Iced teas: Teatulia's iced tea line is packaged in one-ounce portion packs sized to brew one gallon. Varieties include signature black, ginger green, pomegranate green, and hibiscus berry.

Energy teas: In 2015, Teatulia introduced an energy tea line — Energy Red, Energy Black, and Energy Green — combining tea with eleuthero root (Siberian ginseng).

== Awards ==

Teatulia has received the following industry and product awards.

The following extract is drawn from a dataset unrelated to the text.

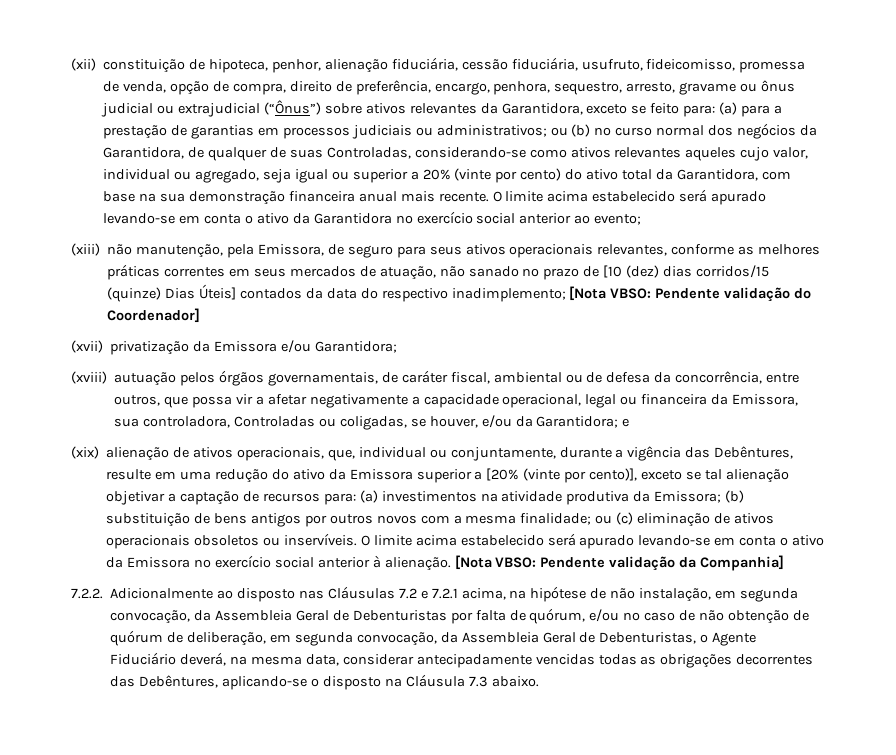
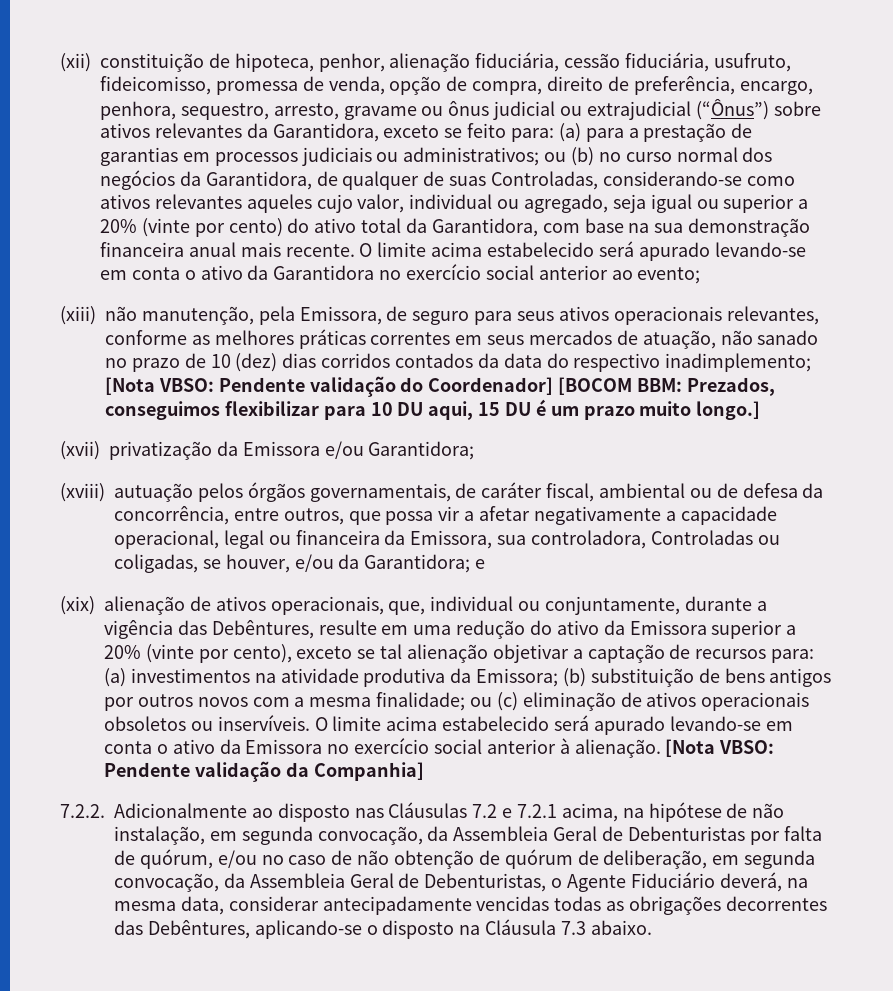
- (xiii) não manutenção, pela Emissora, de seguro para seus ativos operacionais relevantes, conforme as melhores práticas correntes em seus mercados de atuação, não sanado no prazo de [10 (dez) dias corridos/15 (quinze) Dias Úteis] contados da data do respectivo inadimplemento; [Nota VBSO: Pendente validação do Coordenador]
+ (xiii) não manutenção, pela Emissora, de seguro para seus ativos operacionais relevantes, conforme as melhores práticas correntes em seus mercados de atuação, não sanado no prazo de 10 (dez) dias corridos contados da data do respectivo inadimplemento; [Nota VBSO: Pendente validação do Coordenador] [BOCOM BBM: Prezados, conseguimos flexibilizar para 10 DU aqui, 15 DU é um prazo muito longo.]
- (xix) alienação de ativos operacionais, que, individual ou conjuntamente, durante a vigência das Debêntures, resulte em uma redução do ativo da Emissora superior a [20% (vinte por cento)], exceto se tal alienação objetivar a captação de recursos para:
+ (xix) alienação de ativos operacionais, que, individual ou conjuntamente, durante a vigência das Debêntures, resulte em uma redução do ativo da Emissora superior a 20% (vinte por cento), exceto se tal alienação objetivar a captação de recursos para:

- 2011: Teatulia's Lemongrass Herbal Infusion was a sofiTM silver finalist for Outstanding Hot Beverage awarded by the Specialty Food Association.
- 2011: Teatulia's Lemongrass Herbal Infusion won 2nd place in the North American Tea Championship (NATC), a division of World Tea Media, for Unflavored Herbal Tea.
- 2011: Teatulia was awarded the Highest Sustainability Status from the New York International Gift Fair.
- 2012: Teatulia was honored by Naturally Boulder with the Focus on the Future Award for its practices in sustainability.
- 2012: The NATC awarded Teatulia's Lemongrass Herbal Infusion with 1st place in the Unflavored Herbal Tea category.
- 2013: Teatulia received the 1st place honor for its Hibiscus Tea at the 2013 NATC for Best Herbal Iced Tea.
- 2014: Teatulia's Black Tea won 2nd place in the North American Tea Championship (NATC), a division of World Tea Media, for Black Tea - Single Origin.
- 2014: Teatulia's Oolong won 3rd place in the North American Tea Championship (NATC), a division of World Tea Media, for Oolong Tea.
- 2014: Teatulia's White Tea won 3rd place in the North American Tea Championship (NATC), a division of World Tea Media, for White Tea.